Leseprobe
Einführung
Die Lust am Reisen entspringt der Lust,
dort zu sein, wo es auf uns nicht ankommt.
(Michael Rumpf; geb. 1948; deutscher Gymnasiallehrer, Essayist und Aphoristiker)
Der vorliegende Band verdankt seine Entstehung vor allem der Resonanz auf eine 2011 erschienene Anthologie mit Reise- und Urlaubserinnerungen (*1). Die darin enthaltenen Betrachtungen, Beobachtungen und Erlebnisse haben offenbar einige Leser dazu angeregt, eigene Erfahrungen und Geschichten zu Papier zu bringen und für eine Veröffentlichung vorzuschlagen.

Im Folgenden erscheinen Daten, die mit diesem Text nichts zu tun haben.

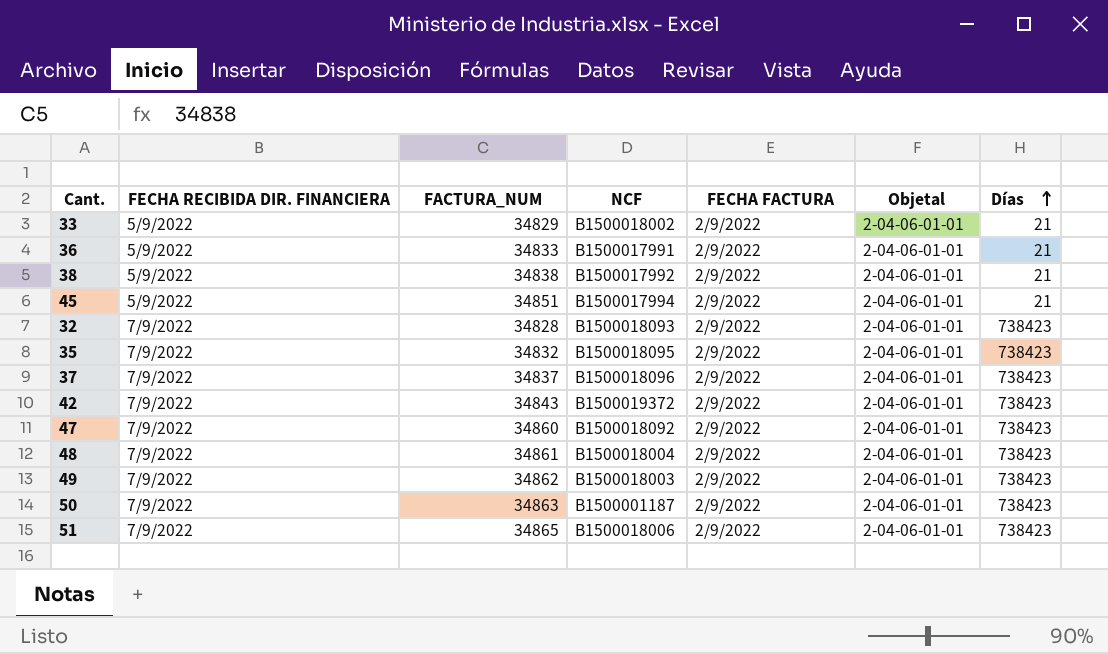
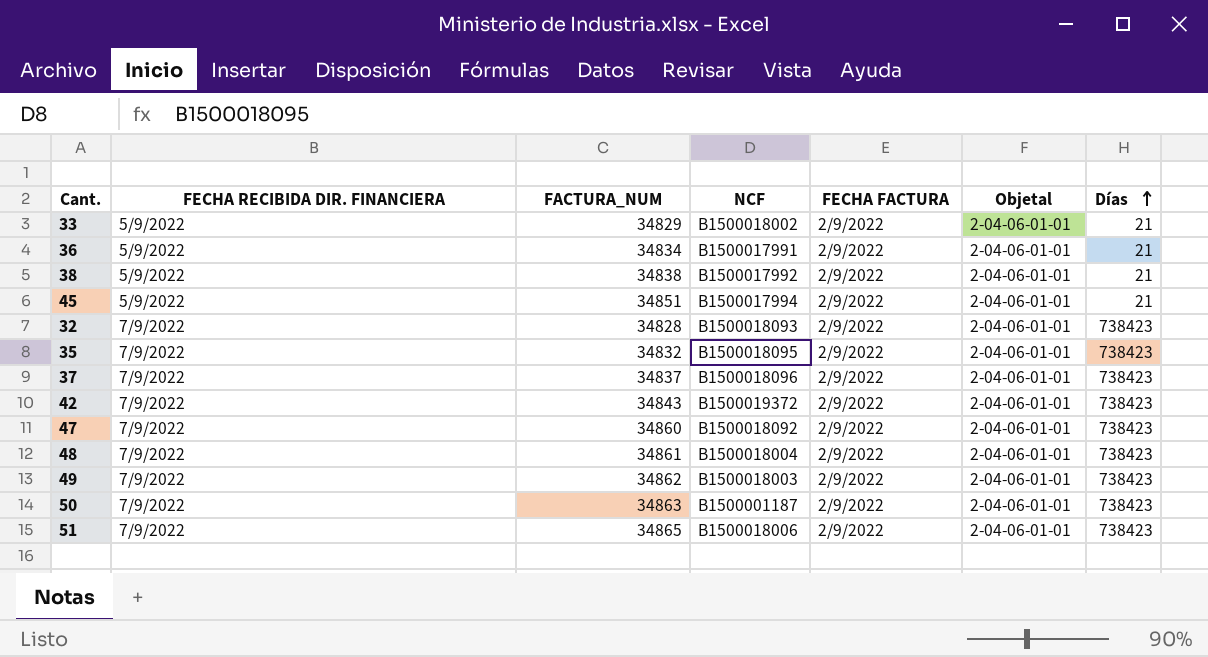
36 | FACTURA_NUM: 34833 -> 34834

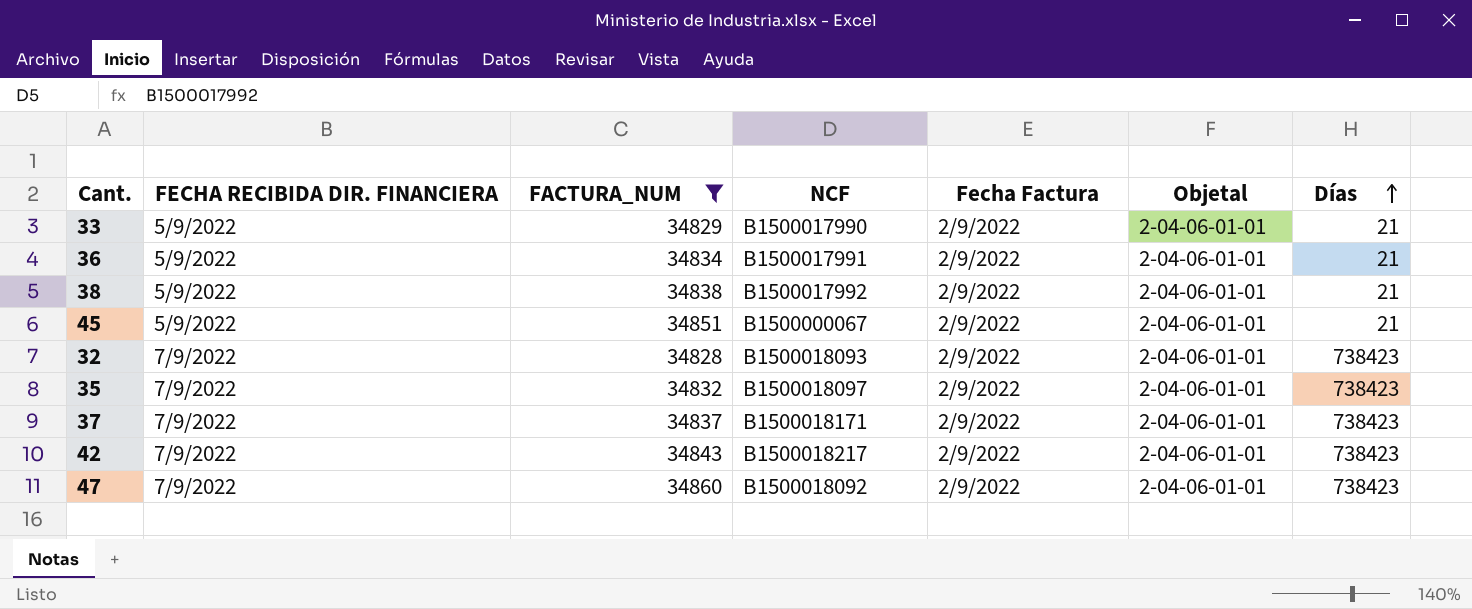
filter: none -> FACTURA_NUM <= 34860
column name: FECHA FACTURA -> Fecha Factura
33 | NCF: B1500018002 -> B1500017990
45 | NCF: B1500017994 -> B1500000067
35 | NCF: B1500018095 -> B1500018097
37 | NCF: B1500018096 -> B1500018171
42 | NCF: B1500019372 -> B1500018217

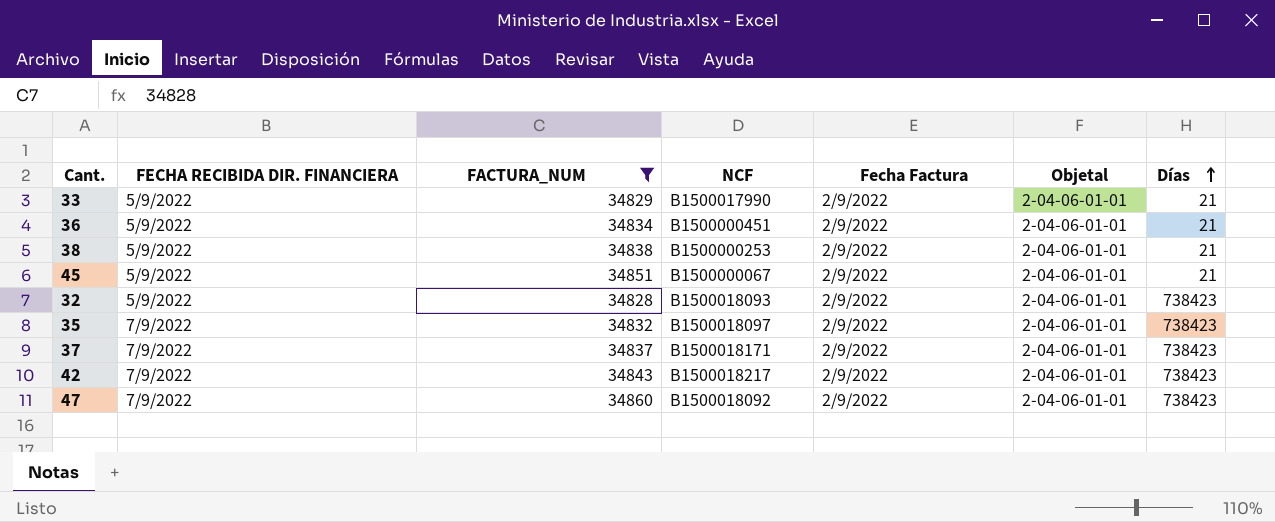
36 | NCF: B1500017991 -> B1500000451
38 | NCF: B1500017992 -> B1500000253
32 | FECHA RECIBIDA DIR. FINANCIERA: 7/9/2022 -> 5/9/2022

Die hier aus Platz- und Kostengründen vorgenommene Auswahl sagt nichts über die Qualität der Zusendungen aus, denn auch die meisten der in der Anthologie nicht aufgenommenen Geschichten waren aufschlussreich und spannend, haben aber inhaltlich nicht zum Thema dramatischer, peinlicher, konfliktbehafteter, ernüchternder oder trauriger Reiseerlebnisse und Reiseerfahrungen gepasst.
Auch diesmal wurde auf eine Kommentierung der Beiträge verzichtet, denn diese sprechen für sich selbst und geben ein lebendiges, aber aufgrund der geringen Fallzahl notwendigerweise nur selektives Bild modernen Reisens. Faszinierende Landschaften, beeindruckende Bauwerke und befremdende kulturelle Praktiken haben dabei kaum einen Niederschlag gefunden, dagegen Missverständnisse und Konflikte mit Mitreisenden und Einheimischen. Das mag nur den wundern, der – in der Tradition der Bildungsreise – immer noch das wichtigste, wenn nicht einzige Ziel des Wegfahrens darin sieht, Sehenswürdigkeiten auf sich wirken zu lassen, neue Horizonte zu erschließen und die Welt mit anderen Augen zu betrachten. Die meisten Touristen sind mit weniger zufrieden; sie suchen nicht unbedingt Neues und Großartiges, sondern Auszeit vom Alltag, Selbstverwirklichung, Befreiung vom Identitätsdruck und Unverbindlichkeit – alles Dinge, die aus der durchorganisierten, juristisch und bürokratisch fixierten modernen Arbeitswelt weitgehend verbannt wurden und – unter dem weitgehend akzeptierten Diktat von Genussmaximierung und Erlebnisoptimierung – vielfach auch schon in der Freizeit gefährdet sind. Urlaub und Reisen bieten hier aber immer noch (!) eine Ausflucht, zumal sich dabei – besonders wenn man alleine unterwegs ist – die umfassende soziale Kontrolle lockert bzw. weitgehend bedeutungslos wird. Wenn dann „Exotisches“ hinzukommt mag das (mitunter) eine Steigerung bedeuten, aber das Entscheidende besteht häufig darin, sich „freier“, unbeschwerter und kommunikativer zu fühlen, was aber auf Grenzen stößt, Konflikte provoziert und zu Enttäuschungen führt. Daher handeln einige der hier vorgelegten Beiträge von mehr oder weniger riskanten Handlungen und belastenden Erfahrungen in Ägypten, Frankreich, Griechenland, Italien, Rumänien, Spanien und Tunesien, wobei die Gründe teilweise auch auf Unwissenheit, Leichtsinn, Überempfindlichkeit, Übermut, Vertrauensseligkeit und andere menschliche Schwächen zurückgeführt werden können (*2).